For years Becca and I cooked while the kids played, waited, watched, but now it’s sometimes the other way round with us awaiting their cooking, or we all do it together. Either way, flour lands on the floor, vegetables mix on the chopping block, four pans bubble away at different speeds, oven and dishwasher fans whirring to music from a democratically-decided queue of iPod tracks.  This is when I love the kitchen most.

A kitchen that accommodates mess would get my vote in a design competition, not a minimalistic, glossy, stainless steel package.  The winning design would include colour, texture, furniture from more than one source, signs of occupation with un-matching chairs, open shelves with displays of accumulated objects from visits to junk shops - as well as some highly functional furniture to support the cooks.  It is better, surely, to think of kitchens as busy hardworking spaces rather than status symbols.

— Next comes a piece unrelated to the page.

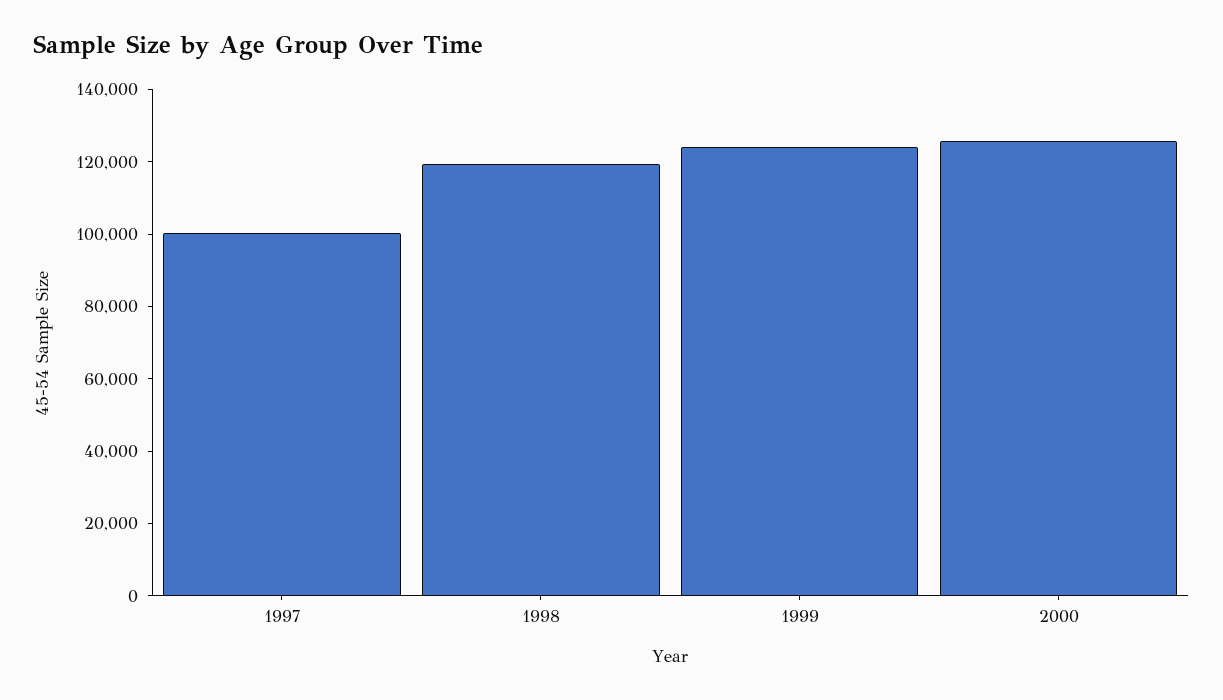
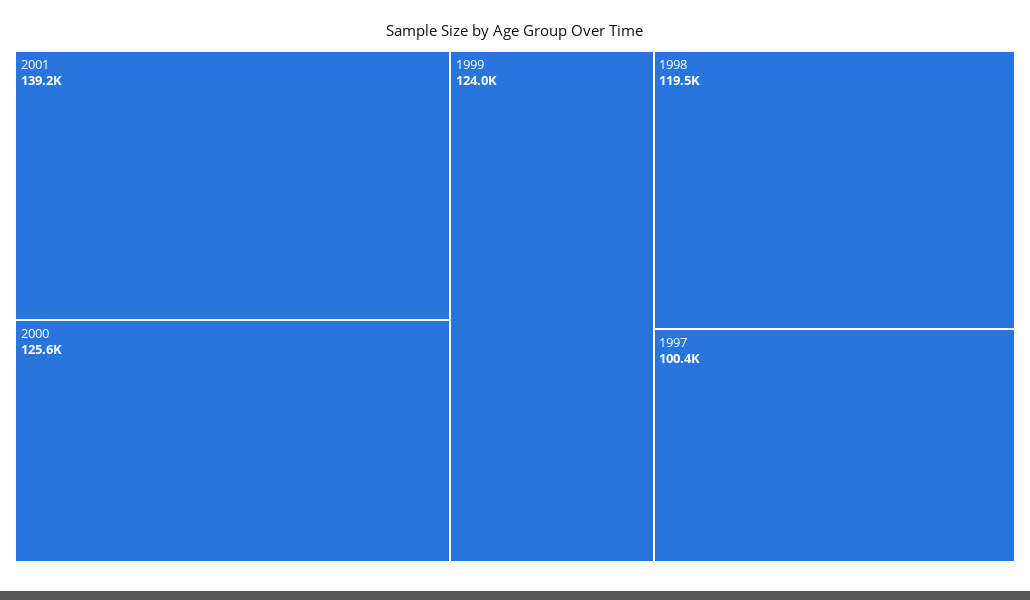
2001: none -> 139200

I posted the above a few weeks back but since then have discovered there is a growing movement, Philosophers of Mess, you might call them. The New York Times ran a story, Saying Yes to Mess

Illustration Penelope Green NYT

Stop feeling bad, say the mess apologists. There are more urgent things to worry about. Irwin Kula is a rabbi based in Manhattan and author of “Yearnings: Embracing the Sacred Messiness of Life,” which was published by Hyperion in September. “Order can be profane and life-diminishing,” he said the other day. “It’s a flippant remark, but if you’ve never had a messy kitchen, you’ve probably never had a home-cooked meal. Real life is very messy, but we need to have models about how that messiness works.”  I am off to buy the book. It’s a justification for not clearing up all those Christmas meals to get back to the table, the fire or the telly. Our family Christmas just got a whole lot more relaxed.